A manta shrimp living in one of the three wrecks dotting this anchorage.
Banded pipefish - the male has a pouch in which the female deposits eggs. I wanna be a banded pipefish when I grow up. Sten is quite happy being human.
We had a school of batfish living under our boat. By the end, I had them eating out of my hand.
Left brain, right brain.
This is your brain.
This is your brain on drugs.
Invincible brain coral, poisoning the table coral trying to surround it.
There are so many different varieties of coral in Chagos that I simply couldn't keep up with their names.
Sometimes I just invented my own names, as in the case of this brilliant batch of "Walnut Coral" (TM).
Distorsio anus - possibly my favorite shell . . . and not only for its giggle inducing name.
On July 3rd, we took Mata'irea back down to Boddam for a night, to join in on the fun and games of a birthday party. We were going to make the run in the dinghy, but the wind was really strong and we weren't sure we could get the birthday cake (a delicate concoction of butter, eggs, maple syrup, walnuts and single malt) there in one piece. So on went the main engine and up went the anchor. The run from Fouquet to Boddam only takes half an hour, but it is necessary to keep a constant lookout as the route is strewn with bommies. At the other end, Ron from Tigger was waiting to help us pick up a mooring. We were just in time for the birthday games, including a treasure hunt, skittles (like bowling, but on a sand court so rolling the coconut ball wasn't so effective), and crab races. The games segued into cocktails and dinner. As we lingered over drinks and dessert, we enjoyed catching up with the folks that we'd left down at Boddam, whom we'd missed during the week we spent anchored off of Fouquet. It is incredible how close you can get to people when you see them every day, work and play with them.

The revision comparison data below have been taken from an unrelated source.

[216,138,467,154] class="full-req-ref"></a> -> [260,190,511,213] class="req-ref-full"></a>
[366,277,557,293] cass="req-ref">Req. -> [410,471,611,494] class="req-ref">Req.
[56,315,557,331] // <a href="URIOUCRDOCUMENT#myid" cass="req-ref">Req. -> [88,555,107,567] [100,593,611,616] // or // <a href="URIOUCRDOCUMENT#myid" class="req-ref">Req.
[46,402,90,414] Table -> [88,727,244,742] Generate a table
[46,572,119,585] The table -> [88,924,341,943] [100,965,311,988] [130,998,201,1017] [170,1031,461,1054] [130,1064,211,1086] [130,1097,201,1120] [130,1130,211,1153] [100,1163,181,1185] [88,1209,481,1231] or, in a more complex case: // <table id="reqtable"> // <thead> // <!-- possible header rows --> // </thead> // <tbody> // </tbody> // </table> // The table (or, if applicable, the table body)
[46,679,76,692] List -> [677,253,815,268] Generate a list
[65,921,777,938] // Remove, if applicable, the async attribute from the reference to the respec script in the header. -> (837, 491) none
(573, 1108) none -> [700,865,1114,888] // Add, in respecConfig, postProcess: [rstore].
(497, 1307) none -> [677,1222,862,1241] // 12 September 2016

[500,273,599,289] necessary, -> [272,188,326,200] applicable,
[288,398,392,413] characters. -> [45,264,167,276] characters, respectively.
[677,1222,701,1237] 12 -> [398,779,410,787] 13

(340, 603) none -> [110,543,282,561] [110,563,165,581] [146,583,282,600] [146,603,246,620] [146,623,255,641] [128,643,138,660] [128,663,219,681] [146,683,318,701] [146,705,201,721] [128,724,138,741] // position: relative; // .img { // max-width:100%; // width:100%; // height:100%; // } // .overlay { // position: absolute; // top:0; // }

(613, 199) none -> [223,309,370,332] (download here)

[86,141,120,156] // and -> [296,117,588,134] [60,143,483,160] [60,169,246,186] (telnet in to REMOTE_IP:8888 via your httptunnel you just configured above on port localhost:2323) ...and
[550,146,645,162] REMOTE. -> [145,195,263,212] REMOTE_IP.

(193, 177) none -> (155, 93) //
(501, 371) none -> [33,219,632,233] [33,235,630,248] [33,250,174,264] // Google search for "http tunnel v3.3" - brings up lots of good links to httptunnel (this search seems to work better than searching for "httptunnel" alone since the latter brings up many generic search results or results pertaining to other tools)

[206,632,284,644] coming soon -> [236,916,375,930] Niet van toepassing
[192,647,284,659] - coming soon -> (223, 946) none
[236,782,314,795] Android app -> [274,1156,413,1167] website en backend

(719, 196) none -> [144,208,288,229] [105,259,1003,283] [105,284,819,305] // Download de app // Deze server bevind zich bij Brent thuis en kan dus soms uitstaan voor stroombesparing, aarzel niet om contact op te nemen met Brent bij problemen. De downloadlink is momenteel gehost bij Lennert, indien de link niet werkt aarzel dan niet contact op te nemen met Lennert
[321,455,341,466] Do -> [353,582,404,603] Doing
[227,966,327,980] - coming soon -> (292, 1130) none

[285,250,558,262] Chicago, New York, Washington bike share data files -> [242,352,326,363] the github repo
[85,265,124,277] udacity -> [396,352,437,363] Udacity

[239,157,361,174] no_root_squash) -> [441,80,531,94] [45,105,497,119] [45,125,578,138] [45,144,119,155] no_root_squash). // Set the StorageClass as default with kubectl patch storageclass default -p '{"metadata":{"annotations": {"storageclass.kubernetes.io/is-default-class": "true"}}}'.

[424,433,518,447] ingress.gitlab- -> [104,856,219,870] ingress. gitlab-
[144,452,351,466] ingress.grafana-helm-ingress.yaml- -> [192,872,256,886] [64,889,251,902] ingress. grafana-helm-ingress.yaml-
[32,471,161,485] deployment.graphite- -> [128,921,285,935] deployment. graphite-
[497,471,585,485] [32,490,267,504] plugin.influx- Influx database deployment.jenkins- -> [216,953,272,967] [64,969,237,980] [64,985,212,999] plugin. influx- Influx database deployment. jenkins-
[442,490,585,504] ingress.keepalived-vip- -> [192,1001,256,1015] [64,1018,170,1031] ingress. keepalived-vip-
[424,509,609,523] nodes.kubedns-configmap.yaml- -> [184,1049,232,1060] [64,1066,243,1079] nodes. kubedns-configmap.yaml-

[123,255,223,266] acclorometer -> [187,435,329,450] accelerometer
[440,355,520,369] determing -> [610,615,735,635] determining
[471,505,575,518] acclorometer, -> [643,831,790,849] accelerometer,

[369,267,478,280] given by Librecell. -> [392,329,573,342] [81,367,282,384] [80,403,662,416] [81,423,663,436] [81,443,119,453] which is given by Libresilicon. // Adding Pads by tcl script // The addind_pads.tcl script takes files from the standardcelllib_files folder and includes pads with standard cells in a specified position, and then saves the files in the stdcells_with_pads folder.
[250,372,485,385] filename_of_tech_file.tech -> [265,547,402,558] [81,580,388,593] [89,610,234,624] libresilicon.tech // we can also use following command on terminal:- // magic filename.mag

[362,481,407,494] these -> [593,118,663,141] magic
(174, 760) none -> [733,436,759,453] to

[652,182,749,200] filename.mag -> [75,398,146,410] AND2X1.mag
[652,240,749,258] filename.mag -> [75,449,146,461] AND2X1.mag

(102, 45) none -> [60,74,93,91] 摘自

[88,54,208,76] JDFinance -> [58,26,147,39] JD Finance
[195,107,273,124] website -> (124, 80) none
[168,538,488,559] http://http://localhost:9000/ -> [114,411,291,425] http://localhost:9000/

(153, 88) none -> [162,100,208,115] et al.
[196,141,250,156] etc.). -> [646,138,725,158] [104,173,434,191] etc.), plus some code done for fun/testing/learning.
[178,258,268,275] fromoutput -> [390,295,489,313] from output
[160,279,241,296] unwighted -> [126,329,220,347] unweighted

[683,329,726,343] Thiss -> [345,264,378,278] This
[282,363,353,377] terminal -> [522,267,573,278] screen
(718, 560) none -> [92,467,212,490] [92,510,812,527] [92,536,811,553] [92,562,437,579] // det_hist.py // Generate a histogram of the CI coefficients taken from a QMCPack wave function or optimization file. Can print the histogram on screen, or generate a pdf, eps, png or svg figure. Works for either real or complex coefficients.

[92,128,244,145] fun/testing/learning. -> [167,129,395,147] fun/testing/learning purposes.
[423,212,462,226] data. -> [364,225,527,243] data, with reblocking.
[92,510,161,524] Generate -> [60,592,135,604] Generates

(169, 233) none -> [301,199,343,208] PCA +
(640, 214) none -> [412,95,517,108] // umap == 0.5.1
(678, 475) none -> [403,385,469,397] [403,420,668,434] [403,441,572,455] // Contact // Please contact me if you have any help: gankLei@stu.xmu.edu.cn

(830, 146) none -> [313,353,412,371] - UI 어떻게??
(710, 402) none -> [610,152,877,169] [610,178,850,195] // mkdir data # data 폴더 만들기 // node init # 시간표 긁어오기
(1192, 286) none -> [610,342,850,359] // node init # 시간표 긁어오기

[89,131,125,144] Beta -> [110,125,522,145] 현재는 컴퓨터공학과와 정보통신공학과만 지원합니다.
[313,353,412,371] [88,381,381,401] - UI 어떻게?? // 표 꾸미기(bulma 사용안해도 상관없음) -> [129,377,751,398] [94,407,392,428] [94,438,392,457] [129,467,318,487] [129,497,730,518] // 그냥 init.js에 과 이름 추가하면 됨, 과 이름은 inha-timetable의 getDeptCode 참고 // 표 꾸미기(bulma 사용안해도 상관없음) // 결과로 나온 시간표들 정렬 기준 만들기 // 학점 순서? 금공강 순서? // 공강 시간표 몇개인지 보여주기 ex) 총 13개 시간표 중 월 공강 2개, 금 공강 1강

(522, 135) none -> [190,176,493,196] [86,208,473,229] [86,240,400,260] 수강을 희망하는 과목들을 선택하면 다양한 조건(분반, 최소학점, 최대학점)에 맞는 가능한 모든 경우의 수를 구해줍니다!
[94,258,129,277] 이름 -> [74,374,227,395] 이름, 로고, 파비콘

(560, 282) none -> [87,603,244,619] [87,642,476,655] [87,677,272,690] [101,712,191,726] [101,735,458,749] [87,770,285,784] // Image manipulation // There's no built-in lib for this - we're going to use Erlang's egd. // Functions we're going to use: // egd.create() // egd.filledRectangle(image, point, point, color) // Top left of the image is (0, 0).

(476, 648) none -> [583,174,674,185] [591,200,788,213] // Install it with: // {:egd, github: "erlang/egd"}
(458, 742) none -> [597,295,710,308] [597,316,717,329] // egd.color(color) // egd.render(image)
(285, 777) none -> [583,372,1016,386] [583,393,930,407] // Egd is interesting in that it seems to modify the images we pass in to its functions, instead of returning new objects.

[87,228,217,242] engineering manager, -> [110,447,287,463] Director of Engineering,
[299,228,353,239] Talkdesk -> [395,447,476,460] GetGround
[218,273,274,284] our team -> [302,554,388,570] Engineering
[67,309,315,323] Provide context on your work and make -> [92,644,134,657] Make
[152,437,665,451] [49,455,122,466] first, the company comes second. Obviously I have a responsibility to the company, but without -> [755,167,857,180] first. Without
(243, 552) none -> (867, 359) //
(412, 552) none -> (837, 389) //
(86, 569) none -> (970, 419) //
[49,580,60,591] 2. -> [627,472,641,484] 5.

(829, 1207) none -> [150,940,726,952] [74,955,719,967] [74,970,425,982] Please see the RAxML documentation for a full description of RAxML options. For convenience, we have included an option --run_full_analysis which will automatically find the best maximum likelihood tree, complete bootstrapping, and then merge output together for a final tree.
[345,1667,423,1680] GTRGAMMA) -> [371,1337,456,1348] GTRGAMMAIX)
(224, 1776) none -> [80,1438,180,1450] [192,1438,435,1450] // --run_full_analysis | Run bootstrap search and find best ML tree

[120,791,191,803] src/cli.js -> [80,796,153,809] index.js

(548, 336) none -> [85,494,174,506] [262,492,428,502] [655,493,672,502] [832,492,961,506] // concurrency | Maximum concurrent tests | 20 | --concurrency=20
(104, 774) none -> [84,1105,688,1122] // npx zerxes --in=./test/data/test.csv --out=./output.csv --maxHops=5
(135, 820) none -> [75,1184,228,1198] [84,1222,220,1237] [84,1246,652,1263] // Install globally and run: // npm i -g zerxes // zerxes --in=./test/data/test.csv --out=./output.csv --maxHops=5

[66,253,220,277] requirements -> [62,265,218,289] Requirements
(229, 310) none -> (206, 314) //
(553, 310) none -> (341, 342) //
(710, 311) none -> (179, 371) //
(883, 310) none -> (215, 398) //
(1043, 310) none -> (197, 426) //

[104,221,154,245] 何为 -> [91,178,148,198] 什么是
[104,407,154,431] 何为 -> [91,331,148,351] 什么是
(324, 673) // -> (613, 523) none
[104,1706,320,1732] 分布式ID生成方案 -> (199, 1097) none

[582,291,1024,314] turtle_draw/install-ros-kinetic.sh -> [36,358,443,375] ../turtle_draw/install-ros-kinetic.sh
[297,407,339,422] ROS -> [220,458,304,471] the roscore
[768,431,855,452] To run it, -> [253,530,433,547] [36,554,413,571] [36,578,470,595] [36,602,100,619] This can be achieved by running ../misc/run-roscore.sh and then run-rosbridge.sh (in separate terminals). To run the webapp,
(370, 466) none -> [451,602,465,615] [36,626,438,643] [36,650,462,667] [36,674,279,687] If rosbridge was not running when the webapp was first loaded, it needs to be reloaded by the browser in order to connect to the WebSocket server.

The next morning, Sten had a successful fish outside the reef, and returned laden with coral trout. We would have stayed longer at Boddam, but the Kiwis, Australians and South Africans up at Fouquet were planning to blow some stuff up in honor of our Independence Day, so we figured we had better make an appearance. So on went the engine and off went the mooring line. Once we were anchored at Fouquet, we had just enough time for Sten to dive on the anchor and for me to put the final touches on my latest dessert creation (the stuff that comes out of my galley these days truly amazes me) before heading ashore for a chart talk about South Africa with the South African boats, Affirmation and Rainbow Gypsy. Over wine and olives, dates and cashews, we absorbed all the advice they had time to give us before everyone else arrived for the Chagos version of fireworks.
Sten, pinning the tail on the fish
Bernd's tandam windsurfer
Tubing Aroha's dinghy.
After dark (and after making an announcement over the radio to let any ships in the area know that there was no actual emergency), we lit one of the big floating rice paper lanterns that we bought in Thailand. As it filled with hot air and soared silently over the masts of the boats anchored off the beach and into the night sky, it glowed like a beacon. It also made a perfect target for a Kiwi with a rocket flare. He took aim, fired, and nearly set one of the boats on fire. Okay, maybe not, but when that red flare fell out of the sky behind a catamaran, a few of us muttered, "that was a bit close." After what seemed like 20 seconds had passed, a big red glow flared up behind the catamaran, and we all thought the boat was on fire. The glow extinguished as quickly as it sparked, but the owner of the cat and the firer of the flare had already piled in one dinghy, Sten and I and another cruiser piled in ours, and charged across the reef to make sure the boat wasn't about to go up in flames. A search of the boat showed no visible damage. The conjecture among the crowd was that the flare sputtered when it hit the water near the cat, causing a bright reflection between the hulls. Either way, it was a scary moment and a good lesson for all of us - When shooting off expired flares, it is best to pick a beach in front of someone else's boat.
Building an anchor alarm.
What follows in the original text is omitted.